El arquitecto Máximo Caballero lo resume con una frase: ni están de moda ni son las más caras. En un vídeo en redes sociales, destaca dos opciones para terrazas, balcones de chalets y huecos grandes. La primera es la ventana osciloparalela, que él define como la abatible de las correderas. Se desliza como una corredera, pero al cerrar queda completamente hermética. El resultado, dice Caballero, es un aislamiento térmico brutal y un aislamiento acústico de diez.
Las osciloparalelas cuestan entre 1.200 y 2.200 euros por unidad, aproximadamente. No es barato, pero para un hueco grande con fachada expuesta puede ser una inversión que compensa. La otra gran recomendación del arquitecto son las ventanas de abanico, también llamadas semicirculares. Incluyen puerta más arco y, según explica, sus gomas permiten un cierre superhermético. ¿El resultado? Frena ruidos y regala vistas abiertas.
¿Qué ventana elegir para habitaciones o huecos pequeños?
En espacios reducidos, las más habituales son las oscilobatientes. Cierran herméticas, lo que en la práctica se traduce en menos ruido y frío en invierno, y además permiten inclinar la hoja por arriba para ventilar sin abrir del todo. Los precios varían según el material: una ventana oscilobatiente de PVC cuesta entre 320 y 480 euros, mientras que la de aluminio con rotura de puente térmico (RPT) va de 380 a 550 euros.
También existe la versión batiente, que solo abre como una puerta y es algo más económica. Si hay una cama o un escritorio justo debajo de la ventana, la corredera tradicional puede ser la salida más cómoda y barata: en PVC ronda entre 200 y 300 euros. Eso sí, el aislamiento no llega al nivel de las oscilobatientes.
En un hueco grande, el sobrecoste de una buena ventana se convierte en menos frío, menos ruido y una factura de calefacción más contenida.
¿De verdad ahorras en calefacción cambiando las ventanas?
El mercado de la ventana ha cambiado mucho en pocos años.
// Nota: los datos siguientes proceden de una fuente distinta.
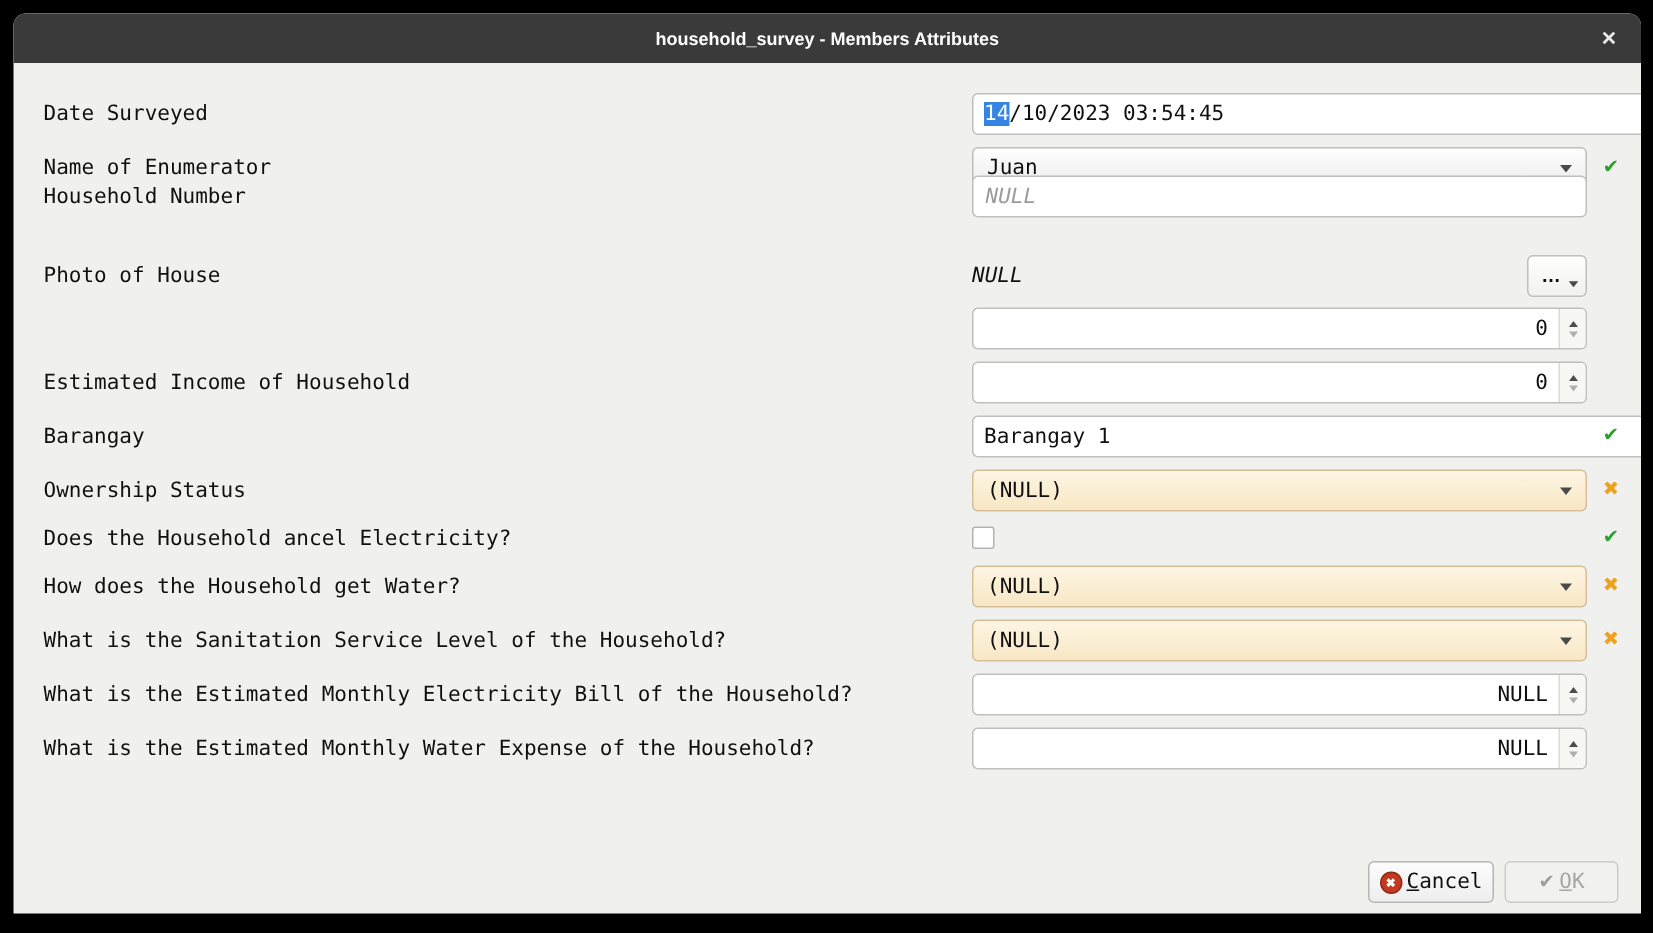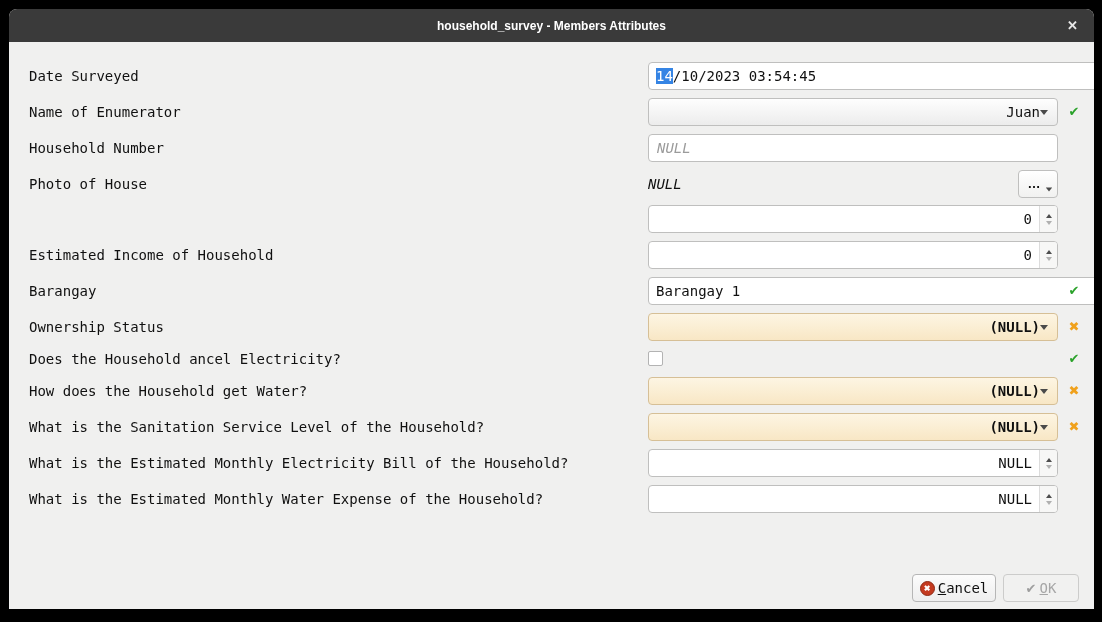--- a/index.html
+++ b/index.html
@@ -82,7 +82,7 @@
     width:410px; height:28px;
     background:linear-gradient(#fefefe,#ececec);
     border:1px solid #bfbfbe; border-radius:4px;
-    display:flex; align-items:center; justify-content:flex-end;
+    display:flex; align-items:center; justify-content:space-between;
     padding:0 9px; font-size:14px; color:#101010;
   }
   .combo.nullv {

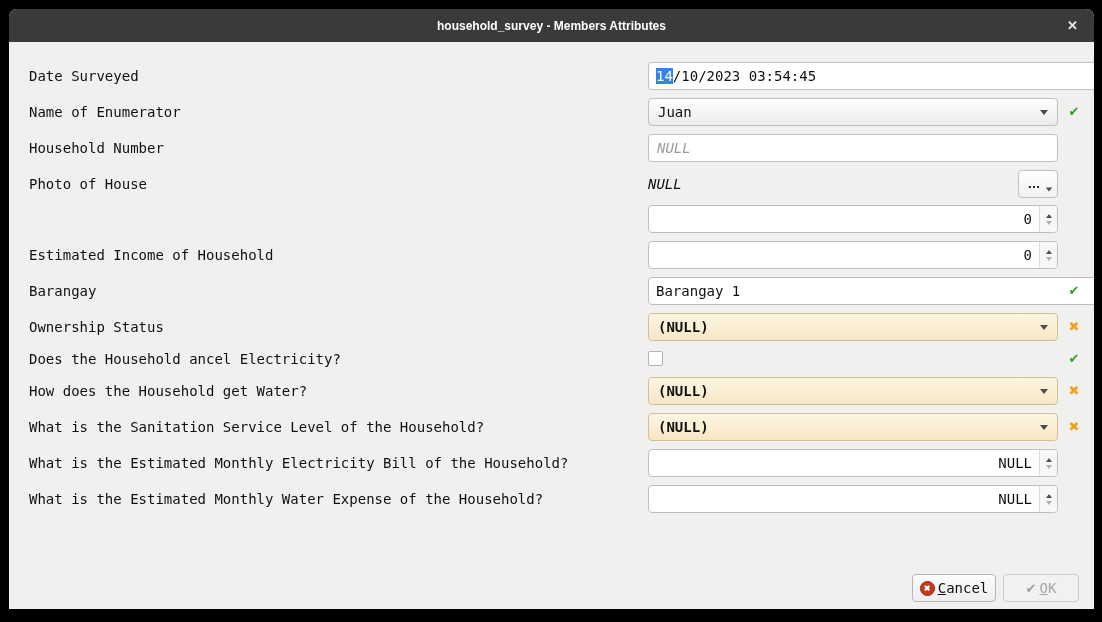--- a/index.html
+++ b/index.html
@@ -198,7 +198,7 @@
     <span class="constraint ok">✔</span>
   </div>
 
-  <div class="row" style="top:125px">
+  <div class="row" style="top:108px">
     <div class="lbl">Household Number</div>
     <input class="tf" type="text" placeholder="NULL" style="">
   </div>

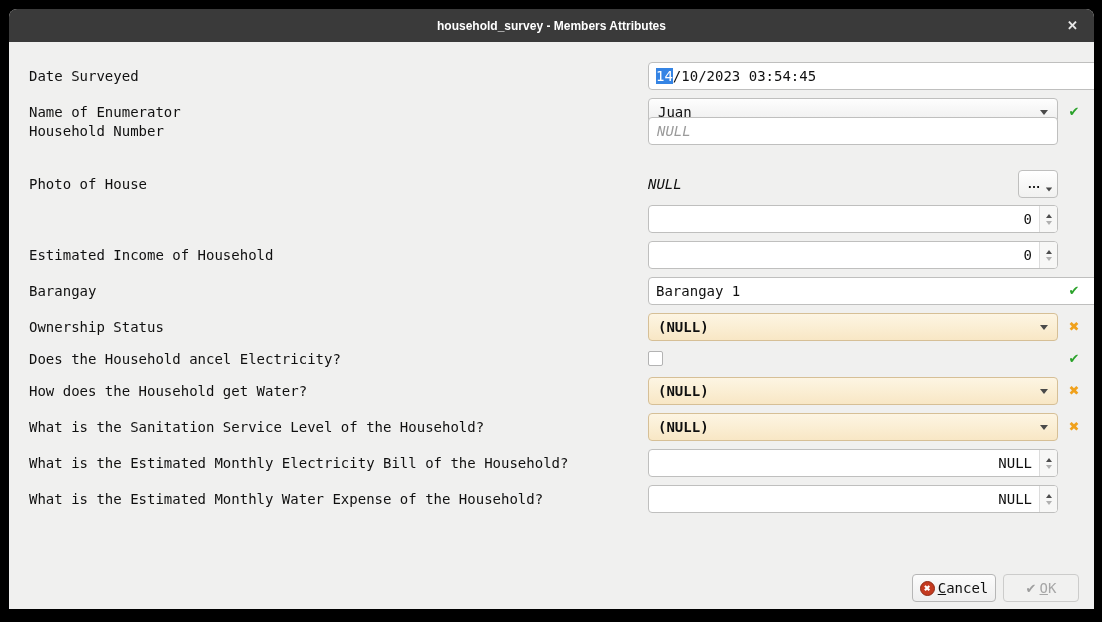--- a/index.html
+++ b/index.html
@@ -88,7 +88,6 @@
   .combo.nullv {
     background:linear-gradient(#fdf5e3,#f8e7c5);
     border-color:#d6bf96;
-    font-weight:bold;
   }
   
   .spin {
Antes se elegía casi solo por estética o precio; ahora el comprador mira la eficiencia energética, el confort térmico y el aislamiento acústico, sobre todo en grandes ciudades. Las ventanas se han convertido en uno de los elementos que más condicionan la factura energética de una vivienda. De hecho, una carpintería mal sellada puede tirar por el suelo el trabajo del mejor aislamiento de paredes.
La lectura del arquitecto es clara: no hace falta gastar de más para que la casa retenga el calor. Las osciloparalelas y las de abanico no están de moda, pero resuelven el problema real de la estanqueidad. Eso sí, conviene mirar el material y el cristal, no solo el precio. El aluminio con RPT corta la transmisión del frío del marco, y un buen vidrio bajo emisivo mejora el conjunto.
Lo que conviene vigilar es la instalación. Una ventana excelente mal colocada pierde gran parte de sus propiedades. Y un dato para recordar: los precios que comparte el arquitecto son orientativos, varían según medidas, fabricante y zona. Antes de decidir, pide al menos dos presupuestos y compara el conjunto completo: marco, vidrio, herrajes e instalación.
🏠 Las llaves de la noticia
- 🔑 Qué te importa: Las ventanas osciloparalelas y las de abanico aíslan muy bien sin ser las más caras.
- 💡 Por qué te importa: Menos frío y ruido en casa, y una factura de calefacción más contenida.
- 📊 Apunta estas cifras: Osciloparalelas entre 1.200 y 2.200 euros por unidad; oscilobatientes entre 320 y 550 euros según material; corredera de PVC entre 200 y 300 euros.